== Segment start ==

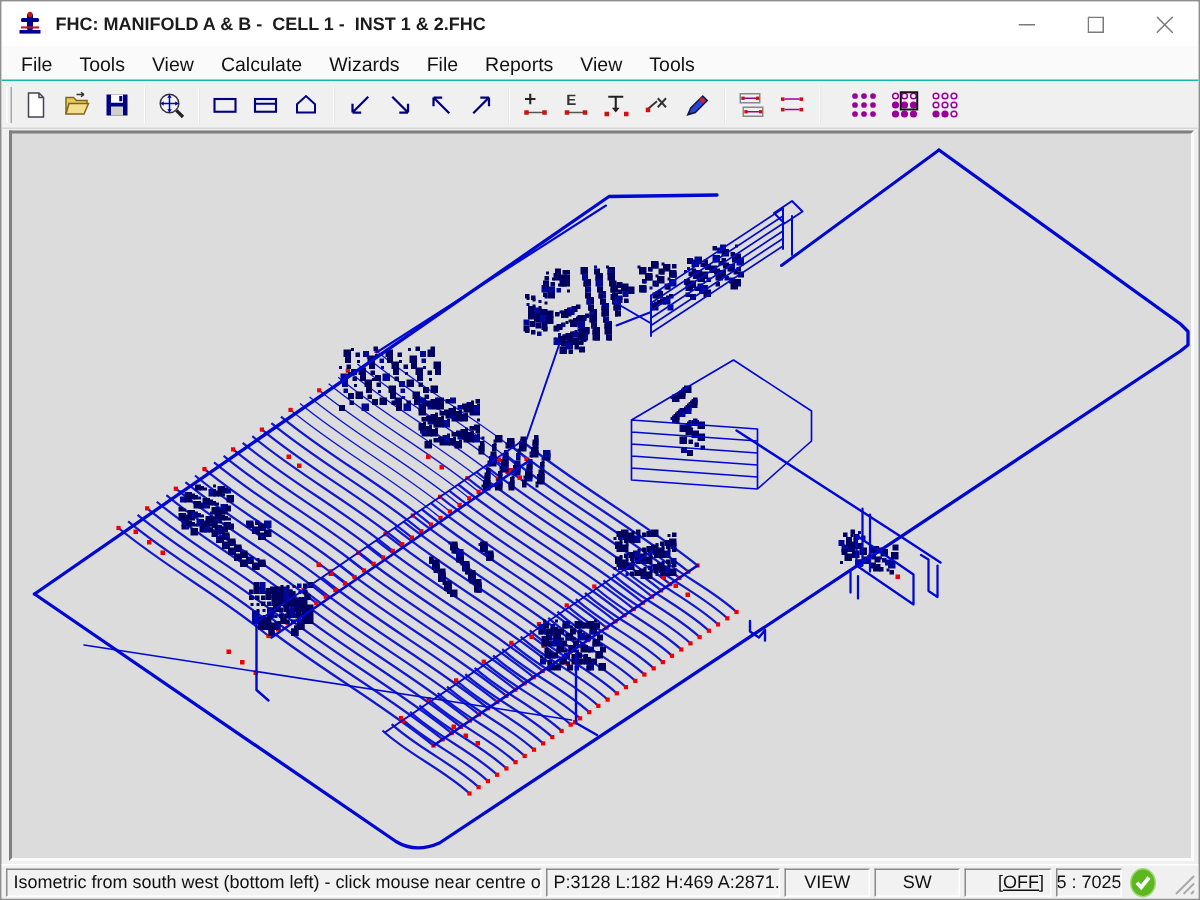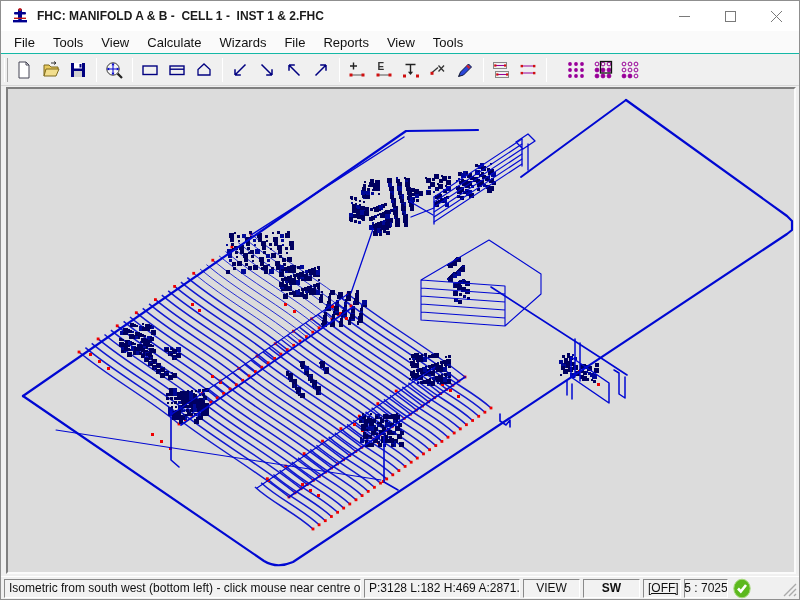--- a/index.html
+++ b/index.html
@@ -1781,7 +1781,7 @@
       <div class="sb-panel center" style="width: 57px; justify-content: center;">
         <span>VIEW</span>
       </div>
-      <div class="sb-panel center" style="width: 57px; justify-content: center; font-weight: bold;">
+      <div class="sb-panel center" style="width: 57px; justify-content: center;">
         <span>SW</span>
       </div>
       <div class="sb-panel center" style="width: 38px; justify-content: flex-start; text-decoration: underline;">

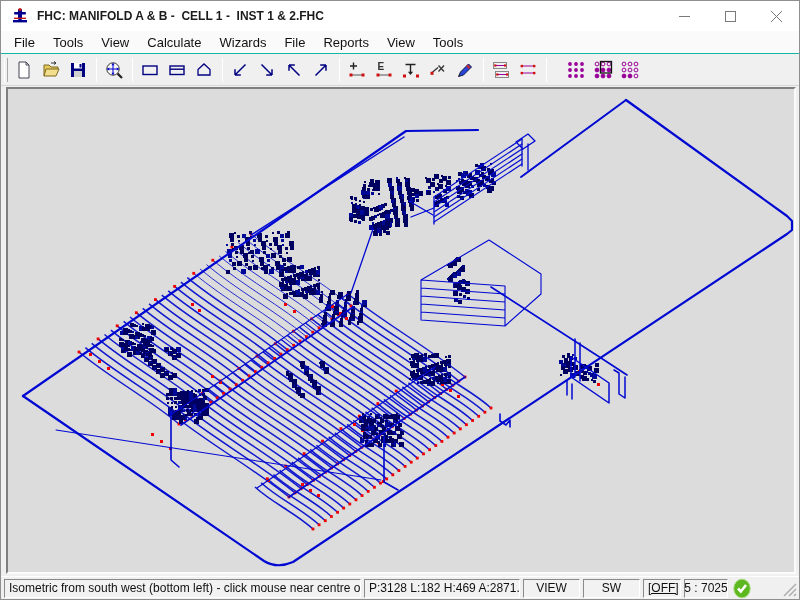--- a/index.html
+++ b/index.html
@@ -1784,7 +1784,7 @@
       <div class="sb-panel center" style="width: 57px; justify-content: center;">
         <span>SW</span>
       </div>
-      <div class="sb-panel center" style="width: 38px; justify-content: flex-start; text-decoration: underline;">
+      <div class="sb-panel center" style="width: 58px; justify-content: flex-end; text-decoration: underline;">
         <span>[OFF]</span>
       </div>
       <div class="sb-panel center" style="width: 44px; justify-content: center; text-align: right;">

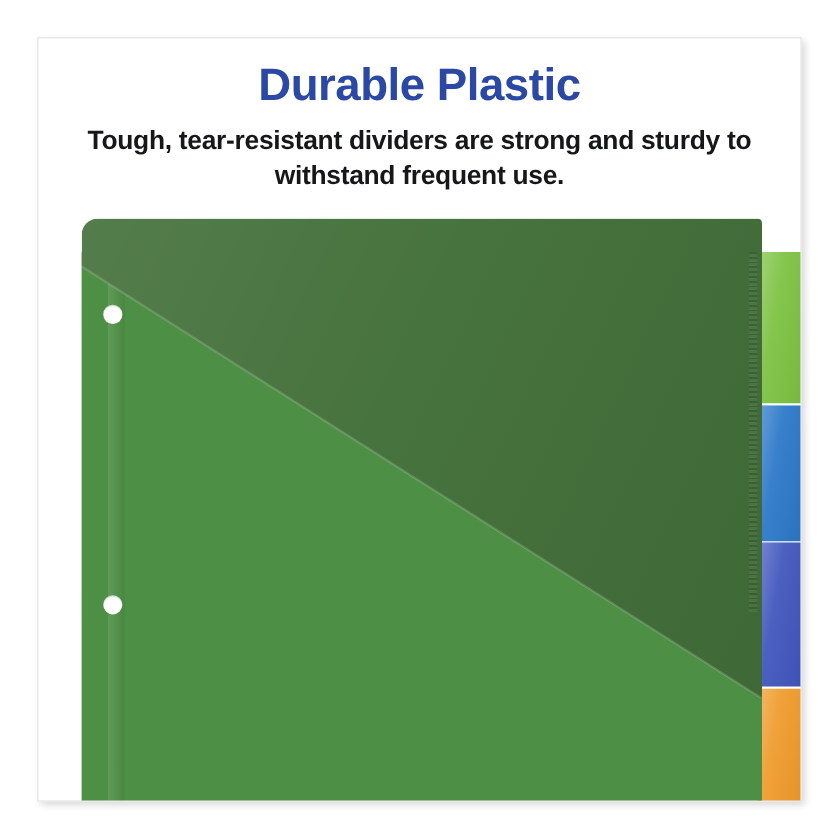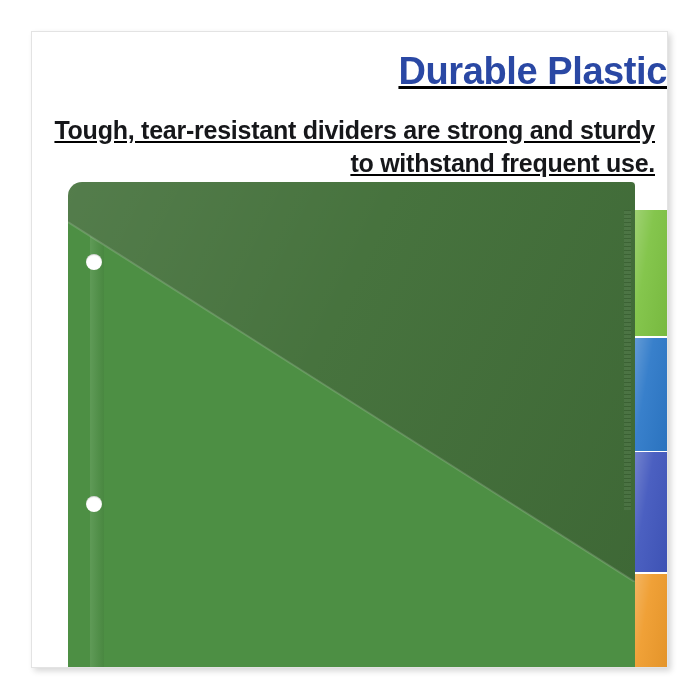--- a/index.html
+++ b/index.html
@@ -34,8 +34,7 @@
     left: 0;
     top: 0;
     width: 100%;
-    text-align: right;
-    text-decoration: underline;
+    text-align: center;
   }
   .headline {
     margin: 0;

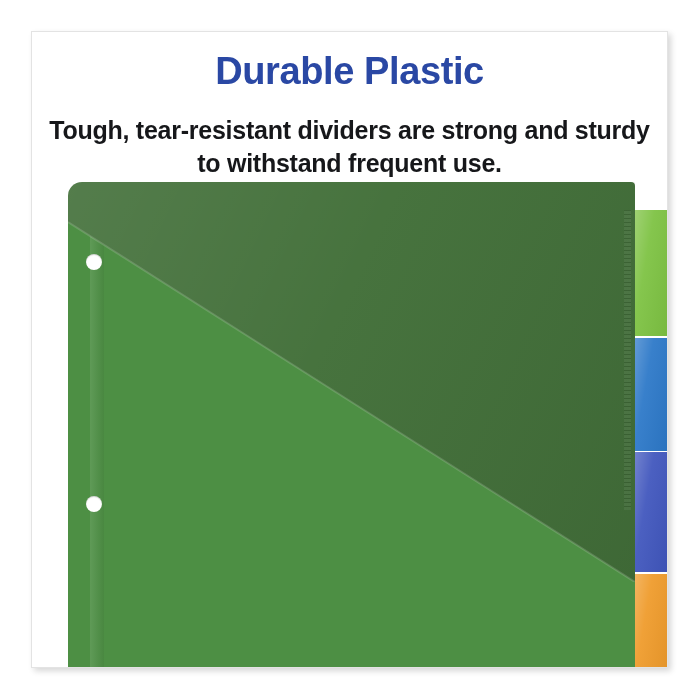--- a/index.html
+++ b/index.html
@@ -46,9 +46,9 @@
     line-height: 1.05;
   }
   .subhead {
-    margin: 12px;
+    margin: 0;
     padding-top: 10px;
-    font-size: 25px;
+    font-size: 22px;
     font-weight: bold;
     color: #16171a;
     line-height: 1.32;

== Segment end ==

All of the records above are to be copied exactly, minus the pictures.

■ EXERCISE RESULT:
--- a/index.html
+++ b/index.html
@@ -1781,7 +1781,7 @@
       <div class="sb-panel center" style="width: 57px; justify-content: center;">
         <span>VIEW</span>
       </div>
-      <div class="sb-panel center" style="width: 57px; justify-content: center; font-weight: bold;">
+      <div class="sb-panel center" style="width: 57px; justify-content: center;">
         <span>SW</span>
       </div>
       <div class="sb-panel center" style="width: 38px; justify-content: flex-start; text-decoration: underline;">

--- a/index.html
+++ b/index.html
@@ -1784,7 +1784,7 @@
       <div class="sb-panel center" style="width: 57px; justify-content: center;">
         <span>SW</span>
       </div>
-      <div class="sb-panel center" style="width: 38px; justify-content: flex-start; text-decoration: underline;">
+      <div class="sb-panel center" style="width: 58px; justify-content: flex-end; text-decoration: underline;">
         <span>[OFF]</span>
       </div>
       <div class="sb-panel center" style="width: 44px; justify-content: center; text-align: right;">

--- a/index.html
+++ b/index.html
@@ -34,8 +34,7 @@
     left: 0;
     top: 0;
     width: 100%;
-    text-align: right;
-    text-decoration: underline;
+    text-align: center;
   }
   .headline {
     margin: 0;

--- a/index.html
+++ b/index.html
@@ -46,9 +46,9 @@
     line-height: 1.05;
   }
   .subhead {
-    margin: 12px;
+    margin: 0;
     padding-top: 10px;
-    font-size: 25px;
+    font-size: 22px;
     font-weight: bold;
     color: #16171a;
     line-height: 1.32;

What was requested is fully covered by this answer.